Regeneration and reusability of Cordia africana-based adsorbent material were investigated by using 1 M of HNO₃ as a desorbing solution. The tests were done by employing 2 g of saturated adsorbent in 150 mL of HNO₃ and agitating it at 400 rpm at 25 by mechanical stirrer for 120 min. Then, the regenerated activated carbon was separated from the desorbing solution using filter paper.
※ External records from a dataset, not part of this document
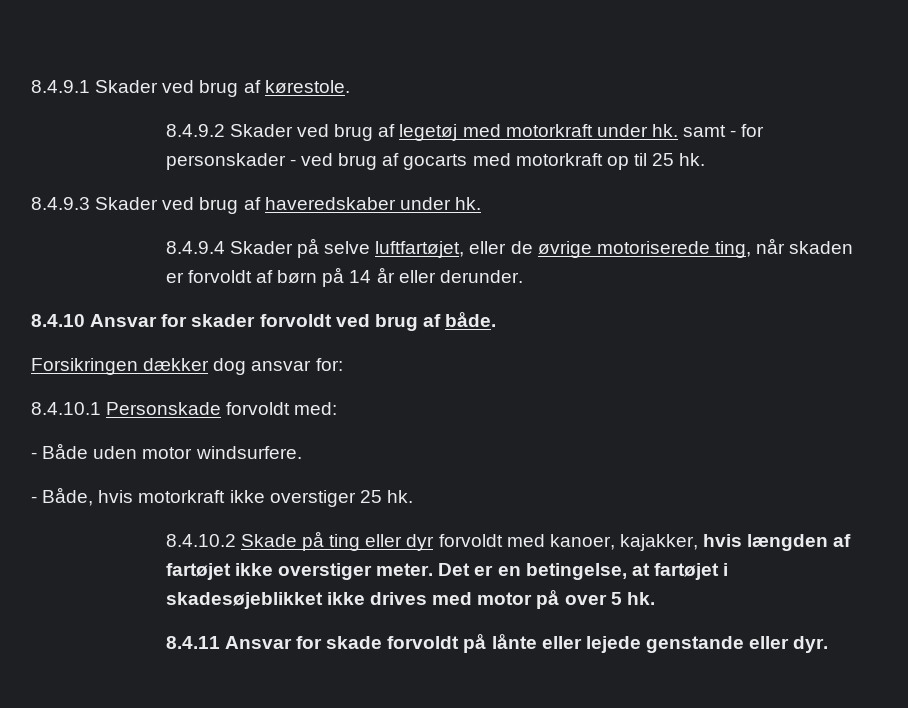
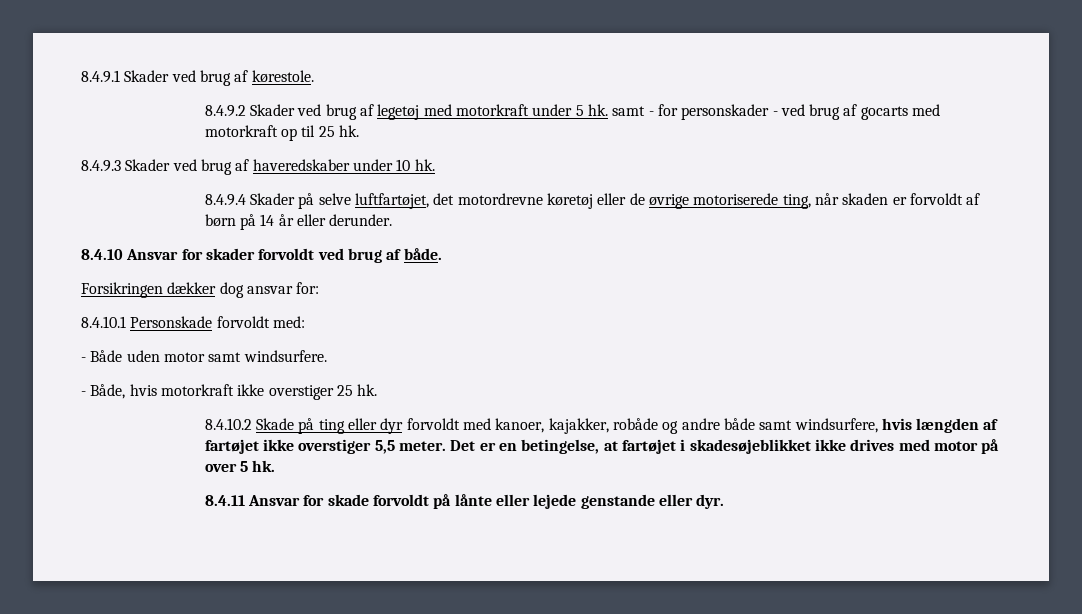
- 8.4.9.2 Skader ved brug af legetøj med motorkraft under hk. samt - for personskader - ved brug af gocarts med motorkraft op til 25 hk.
+ 8.4.9.2 Skader ved brug af legetøj med motorkraft under 5 hk. samt - for personskader - ved brug af gocarts med motorkraft op til 25 hk.
- 8.4.9.3 Skader ved brug af haveredskaber under hk.
+ 8.4.9.3 Skader ved brug af haveredskaber under 10 hk.
- 8.4.9.4 Skader på selve luftfartøjet, eller de øvrige motoriserede ting, når skaden er forvoldt af børn på 14 år eller derunder.
+ 8.4.9.4 Skader på selve luftfartøjet, det motordrevne køretøj eller de øvrige motoriserede ting, når skaden er forvoldt af børn på 14 år eller derunder.
- - Både uden motor windsurfere.
+ - Både uden motor samt windsurfere.
- 8.4.10.2 Skade på ting eller dyr forvoldt med kanoer, kajakker, hvis længden af fartøjet ikke overstiger meter.
+ 8.4.10.2 Skade på ting eller dyr forvoldt med kanoer, kajakker, robåde og andre både samt windsurfere, hvis længden af fartøjet ikke overstiger 5,5 meter.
A 200 mL solution containing 0.6 g/L of Cr (III) ions concentration was prepared. A 0.8 g of regenerated activated carbon sample was added in to the solution. After mixing the solution for 120 min at 200 rpm, the solution was filtered and the concentration of Cr (III) ions concentration in the solution was checked. The adsorbent material was then washed with ethanol and dried at room temperature. The adsorbent was reprocessed/recycled for cation adsorption for seven successive cycles.

3. Results and Discussion

3.1. Optimization of Activated Carbon Preparation

The preparation of activated carbon derived from the leaves of Cordia africana was optimized by investigating the best combination of activation temperature and acid concentration that gives a relatively high yield and surface area. As depicted in Table 3, an activation temperature of 500°C and acid concentration of 85% give an activated carbon with a relatively high yield of 67% and a surface area of 700 m²/g. The value of the surface area reported by Veeramani et al. [28] in studying activated carbon derived from pumpkin stems is also in agreement with the value reported in this study. The optimized combination that gives a relatively high yield and surface area was used for characterizing the activated carbon, conducting batch adsorption experiments, and studying the adsorption isotherm.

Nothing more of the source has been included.